Dataset entries
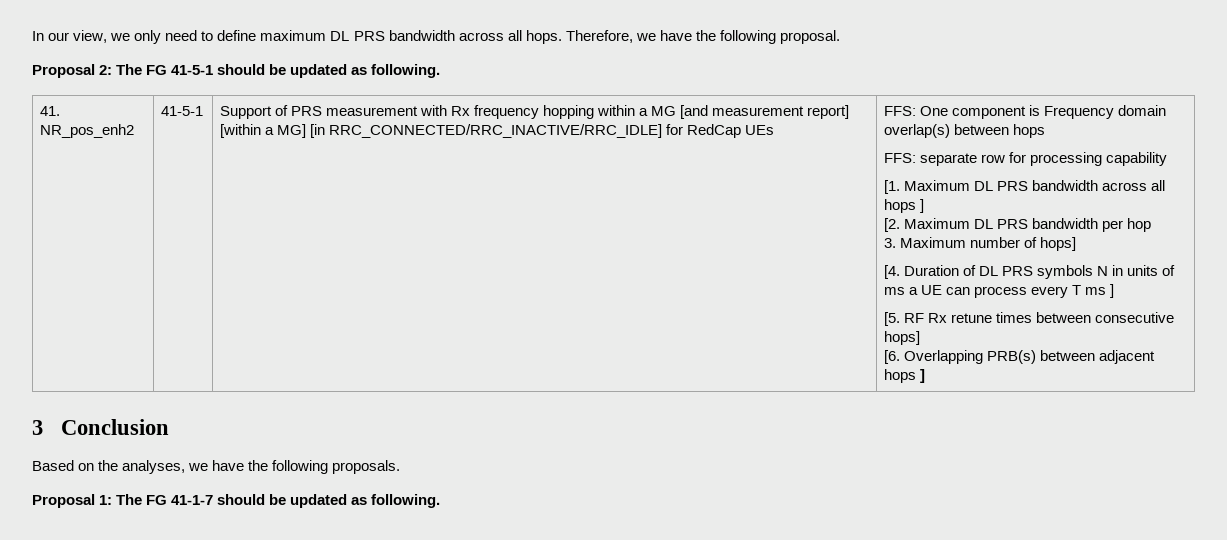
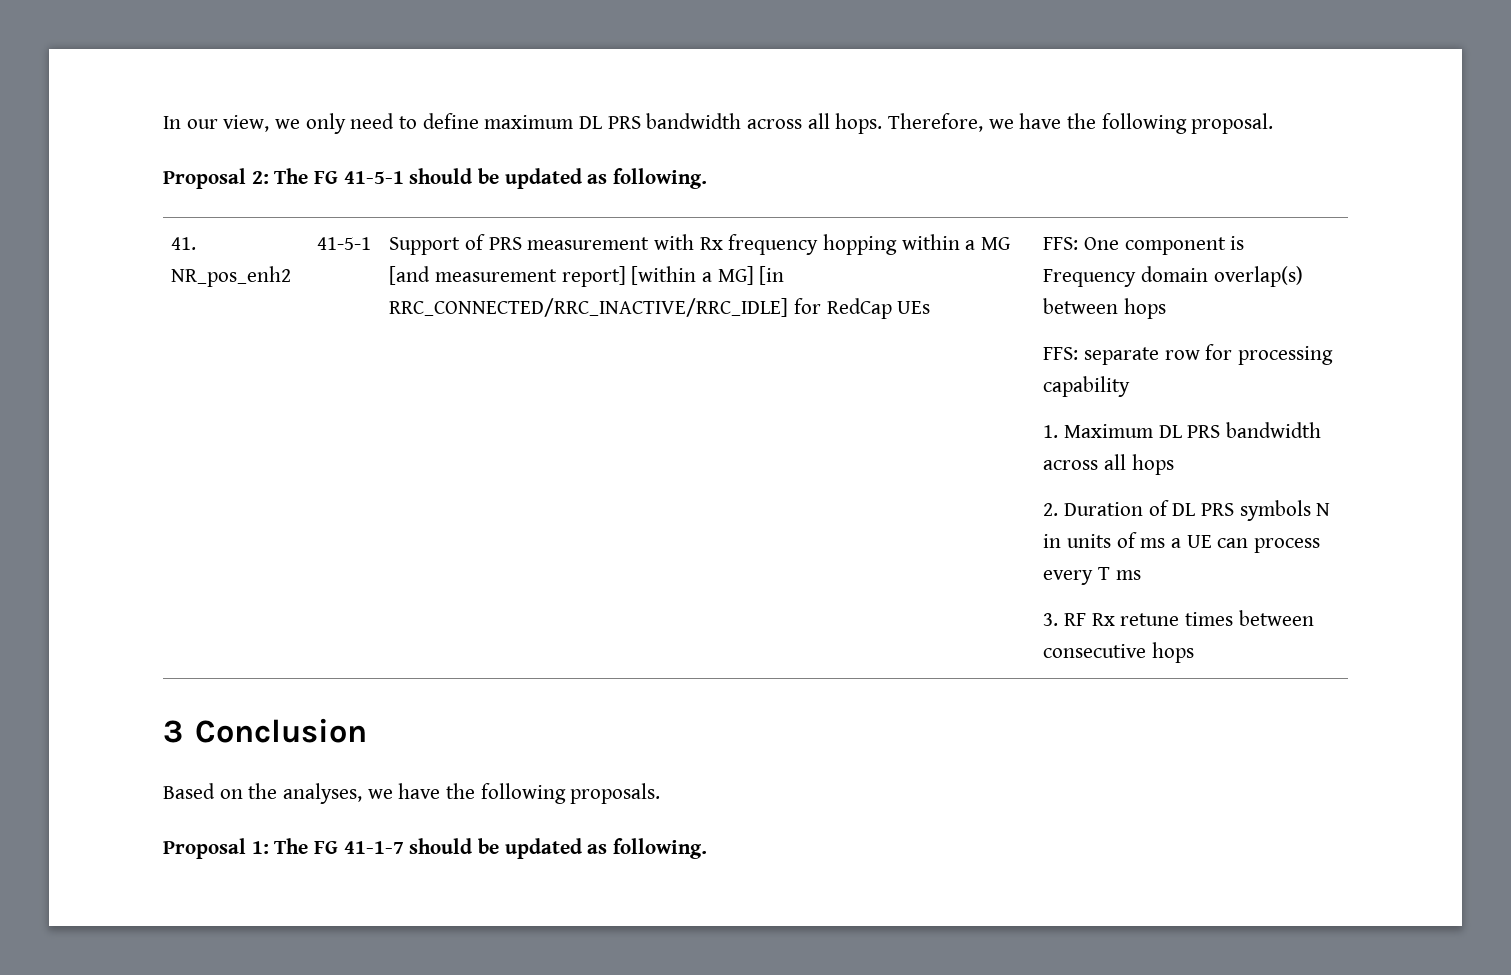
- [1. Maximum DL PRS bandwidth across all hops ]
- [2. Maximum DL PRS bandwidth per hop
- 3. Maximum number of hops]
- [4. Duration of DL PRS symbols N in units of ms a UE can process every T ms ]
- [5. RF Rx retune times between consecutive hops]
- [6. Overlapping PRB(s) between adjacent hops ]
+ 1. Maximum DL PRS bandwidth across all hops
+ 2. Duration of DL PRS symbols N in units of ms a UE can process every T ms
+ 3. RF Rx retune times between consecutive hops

Required work
Show me every line of the entries above that holds "process".

Solution to this problem
- [4. Duration of DL PRS symbols N in units of ms a UE can process every T ms ]
+ 2. Duration of DL PRS symbols N in units of ms a UE can process every T ms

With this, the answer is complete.